Activity of the day: Time for a bug hunt

The ground has dried out a bit, the sun has decided to shine quite a lot, and there are definitely more buzzy flying things about... So it must be time to move on from slug and worm hunting and onto bug hunts!

Also, just as I sat down to write this, a little brown spider dashed out from under the skirting board next to me and grabbed a sleepy fly which was sitting on the floor. David Attenborough should have been narrating, but it was pretty cool anyway...

There are loads of great resources out there, including a competition open to all primary school age children from the Royal Entomological (studying bugs) Society (hence the picture above) and Association for Science Education: This is usually a schools competition but is open for everyone now- prizes include a school day visit from people with loads of different insects to meet! The closing date is 20th June 2020 so plenty of time to get hunting...

The Woodland Trust have a nice minibeast identification sheet and bug hunt hints for younger hunters, while the RSPB have a great explanation of how to make a pooter to catch interesting bugs.

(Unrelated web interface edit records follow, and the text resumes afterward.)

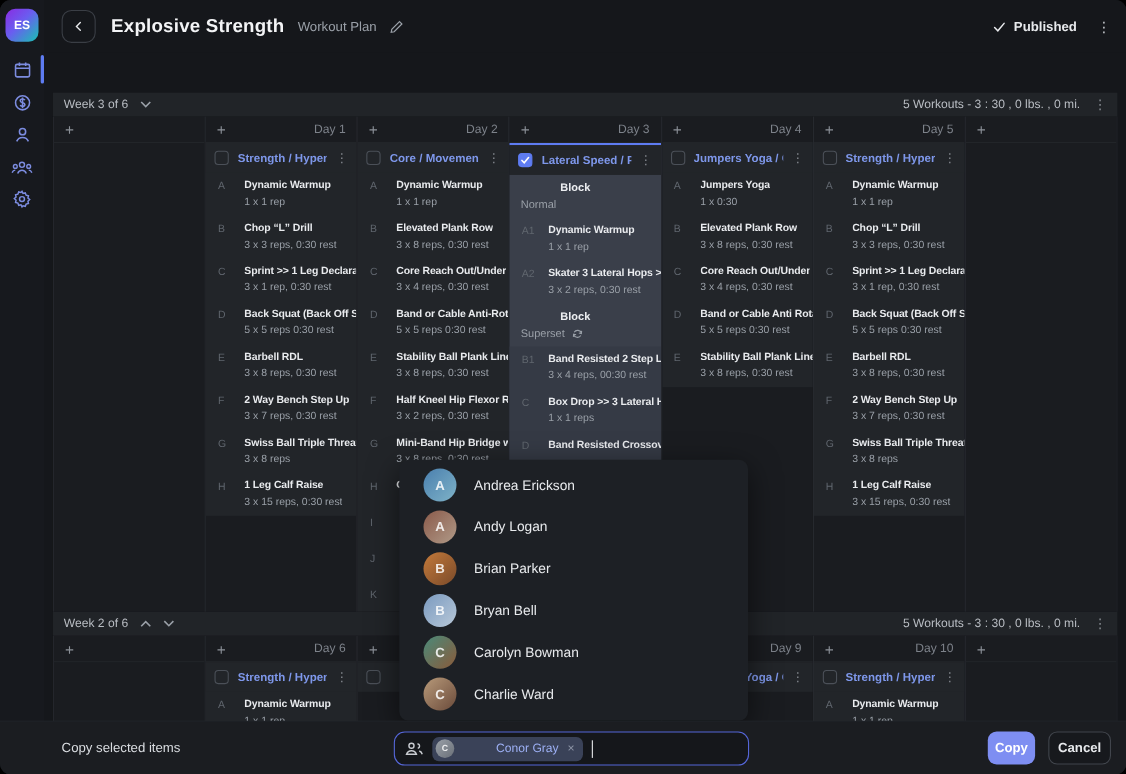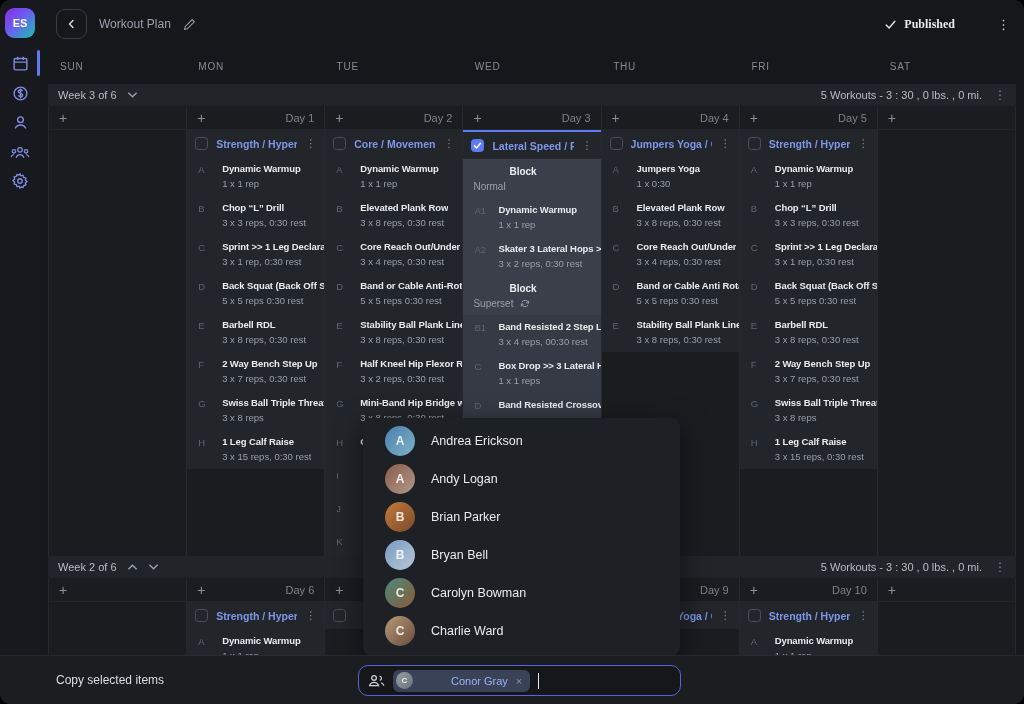--- a/index.html
+++ b/index.html
@@ -15,21 +15,21 @@
   .rail-item svg { stroke:#7c8ce0; }
   .active-bar { position:absolute; left:37px; top:50px; width:3px; height:26px; background:#5e7cf2; border-radius:2px; z-index:11; }
 
   
   .hdr { position:absolute; left:40px; top:0; right:0; height:48px; background:#15171b; display:flex; align-items:center; z-index:9; }
   .back-btn { margin-left:16px; width:31px; height:30px; border:1px solid #3a3e45; border-radius:9px; background:transparent;
               display:flex; align-items:center; justify-content:center; }
   .title { margin-left:14px; font-size:17px; font-weight:700; color:#f3f4f6; letter-spacing:.2px; }
   .subtitle { margin-left:12px; font-size:12px; color:#9aa0a8; }
   .pencil { margin-left:12px; display:flex; }
-  .hdr-right { margin-left:auto; display:flex; align-items:center; gap:24px; margin-right:14px;font-family:Liberation Serif, serif; }
+  .hdr-right { margin-left:auto; display:flex; align-items:center; gap:0; margin-right:14px; }
   .published { display:flex; align-items:center; gap:7px; font-size:12px; color:#e8eaed; font-weight:600; margin-right:18px; }
   .kebab { color:#c9ccd1; font-size:13px; line-height:1; letter-spacing:0; }
 
   
   .dow-row { position:absolute; left:48px; top:52px; width:968px; height:28px; display:grid; grid-template-columns:repeat(7,1fr); align-items:center; }
   .dow { font-size:10px; color:#868b93; letter-spacing:.8px; padding-left:12px; }
 
   
   .board { position:absolute; left:48px; top:84px; width:968px; bottom:0; overflow:hidden; }
   .week-bar { height:22px; background:#212428; display:flex; align-items:center; padding:0 10px; }
@@ -133,46 +133,38 @@
     </div>
   </div>
   <div class="active-bar"></div>
 
   <div class="hdr">
     <div class="back-btn">
       <svg width="12" height="12" viewBox="0 0 24 24" fill="none" stroke="#e8eaed" stroke-width="2.5" stroke-linecap="round">
           <polyline points="14,5 7,12 14,19"></polyline>
         </svg>
     </div>
+    <div class="title">Explosive Strength</div>
     <div class="subtitle">Workout Plan</div>
     <div class="pencil">
       <svg width="13" height="13" viewBox="0 0 24 24" fill="none" stroke="#9aa0a8" stroke-width="2">
           <path d="M17 3l4 4L8 20l-5 1 1-5L17 3z"></path>
         </svg>
     </div>
     <div class="hdr-right">
       <div class="published">
         <svg width="13" height="13" viewBox="0 0 24 24" fill="none" stroke="#e8eaed" stroke-width="2.5" stroke-linecap="round">
             <polyline points="4,13 9.5,18.5 20,6"></polyline>
           </svg>
         <span>Published</span>
       </div>
       <div class="kebab">⋮</div>
     </div>
   </div>
 
-  <div class="dow-row" id="dow-row">
-      <div class="dow">SUN</div>
-      <div class="dow">MON</div>
-      <div class="dow">TUE</div>
-      <div class="dow">WED</div>
-      <div class="dow">THU</div>
-      <div class="dow">FRI</div>
-      <div class="dow">SAT</div>
-    </div>
 
   <div class="board" id="board">
       <div class="week-bar">
         <span class="week-label">Week 3 of 6</span>
         <span class="wchev">
           <svg width="11" height="8" viewBox="0 0 12 8">
             <polyline points="1.5,1.5 6,6 10.5,1.5" fill="none" stroke="#9aa0a8" stroke-width="1.6"></polyline>
           </svg>
         </span>
         <span class="week-summary">5 Workouts - 3 : 30 ,  0 lbs. ,  0 mi.</span>
@@ -678,15 +670,19 @@
           <path d="M4 19c1.2-3.4 3.8-5 7-5s5.8 1.6 7 5z"></path>
           <path d="M19.5 4.2c1.8.4 3 1.6 3 3.3 0 1.6-1 2.8-2.6 3.3M22 14.5c2.2.7 3.6 2.2 4.2 4.5"></path>
         </svg>
       <div class="chip">
         <span class="avatar" id="chip-avatar" style="background: linear-gradient(135deg, rgb(154, 160, 168), rgb(106, 112, 120));">C</span>
         <span class="chip-name">Conor Gray</span>
         <span class="chip-x">×</span>
       </div>
       <div class="caret"></div>
     </div>
+    <div class="footer-btns">
+      <button class="btn btn-copy">Copy</button>
+      <button class="btn btn-cancel">Cancel</button>
+    </div>
   </div>
 
 </div>
 
 </body></html>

If you want to look in a bit more detail, there are so many bugs it can get a bit overwhelming. For the etymological entomological purists, there's the British Bugs site, while the Amateur Entomologist's Society has lots of identification pages. But actually, we've found putting a description of mystery bugs into Google is often a good way to find images and identification of the bug in question (last year's best spot for us was hundreds of cinnabar moth caterpillars feeding on a patch of ragwort- they're really rather startling)- and that's another lovely site if what you'd like to look at is butterflies and moths.

Happy holiday hunting!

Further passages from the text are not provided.